_Information provided_
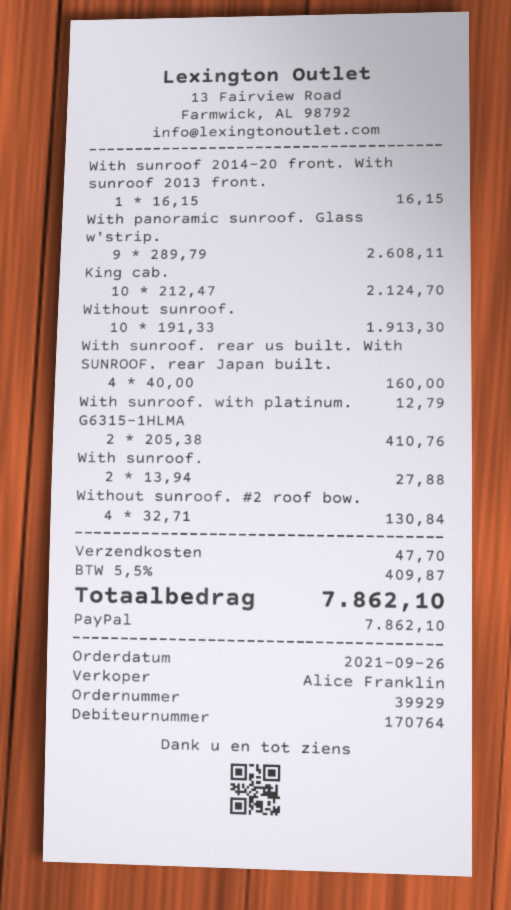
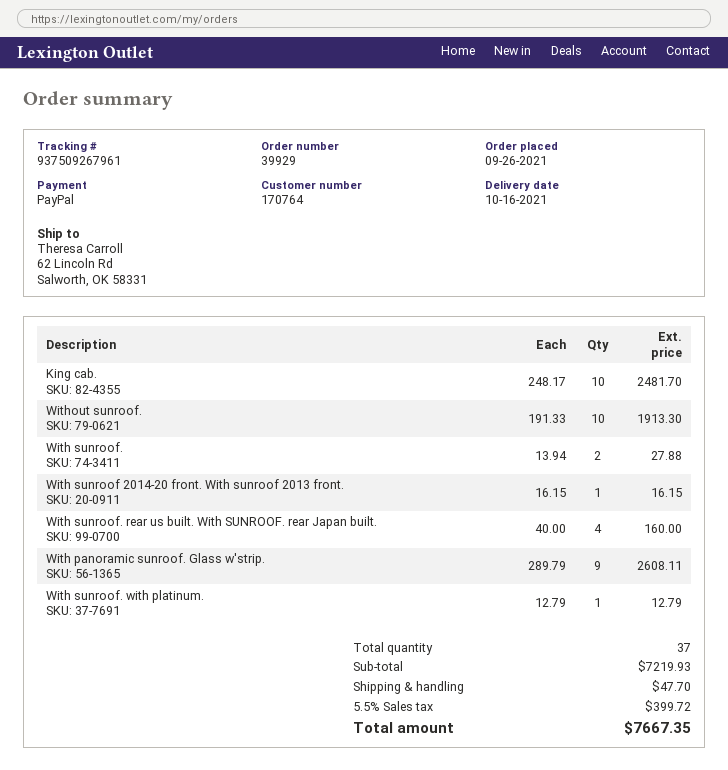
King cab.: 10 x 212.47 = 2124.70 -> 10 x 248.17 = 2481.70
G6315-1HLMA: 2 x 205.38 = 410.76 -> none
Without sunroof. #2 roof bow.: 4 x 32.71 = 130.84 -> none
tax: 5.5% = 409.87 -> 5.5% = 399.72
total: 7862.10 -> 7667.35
==
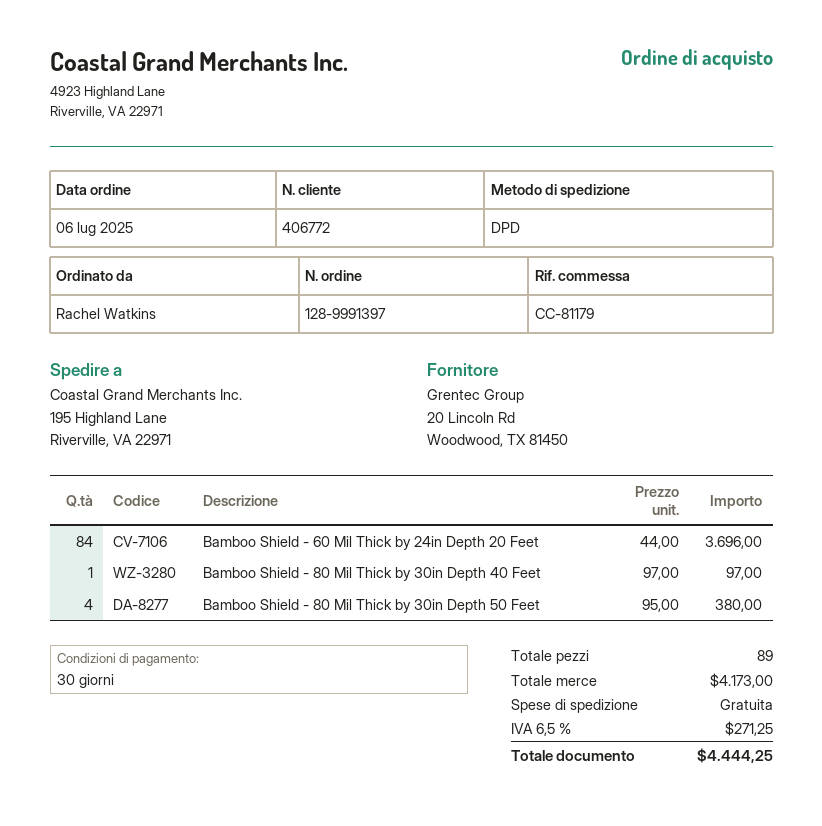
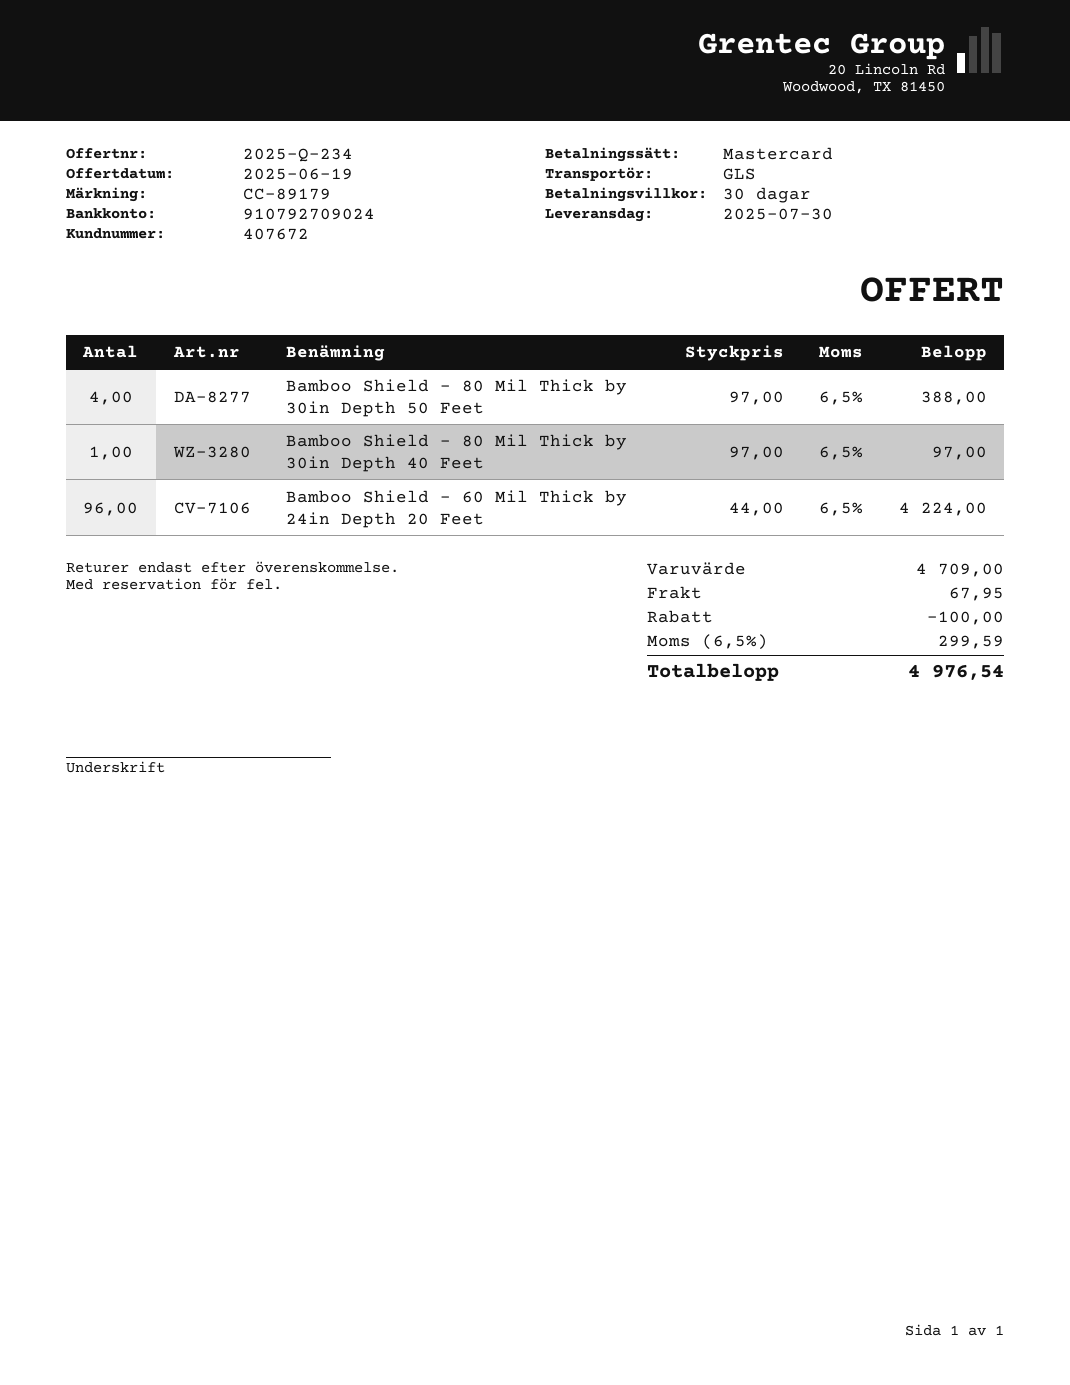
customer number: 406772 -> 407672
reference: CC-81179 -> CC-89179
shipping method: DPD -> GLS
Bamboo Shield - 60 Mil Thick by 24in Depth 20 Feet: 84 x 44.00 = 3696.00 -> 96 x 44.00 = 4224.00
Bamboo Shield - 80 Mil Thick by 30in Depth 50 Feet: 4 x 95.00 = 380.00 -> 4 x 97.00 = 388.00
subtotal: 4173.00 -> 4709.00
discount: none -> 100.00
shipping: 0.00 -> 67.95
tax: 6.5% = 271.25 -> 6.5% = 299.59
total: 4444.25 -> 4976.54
...
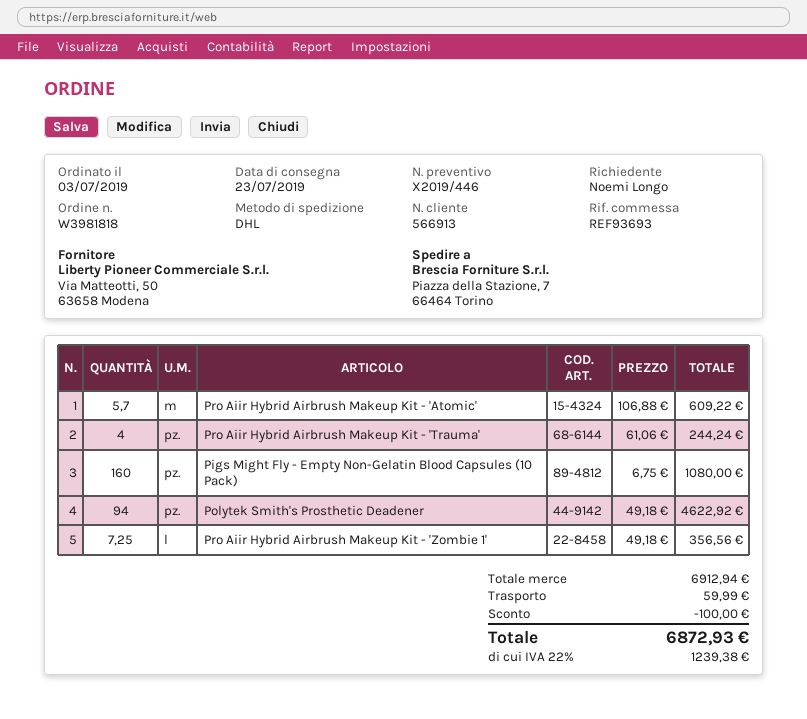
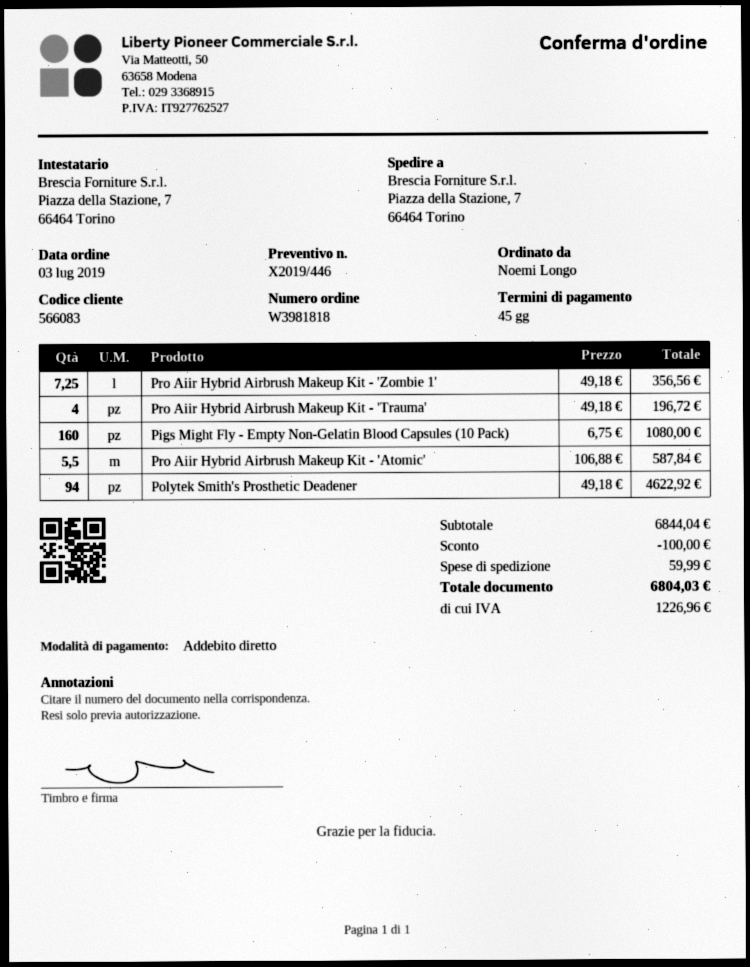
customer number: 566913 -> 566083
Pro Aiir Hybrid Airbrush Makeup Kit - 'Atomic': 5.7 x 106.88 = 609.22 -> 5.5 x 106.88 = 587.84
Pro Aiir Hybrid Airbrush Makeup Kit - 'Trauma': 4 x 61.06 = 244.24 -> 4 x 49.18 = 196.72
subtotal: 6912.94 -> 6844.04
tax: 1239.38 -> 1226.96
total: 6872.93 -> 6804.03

_What you will do_
Every line above that includes the word "Aiir" should be listed.

_Task result_
Pro Aiir Hybrid Airbrush Makeup Kit - 'Atomic': 5.7 x 106.88 = 609.22 -> 5.5 x 106.88 = 587.84
Pro Aiir Hybrid Airbrush Makeup Kit - 'Trauma': 4 x 61.06 = 244.24 -> 4 x 49.18 = 196.72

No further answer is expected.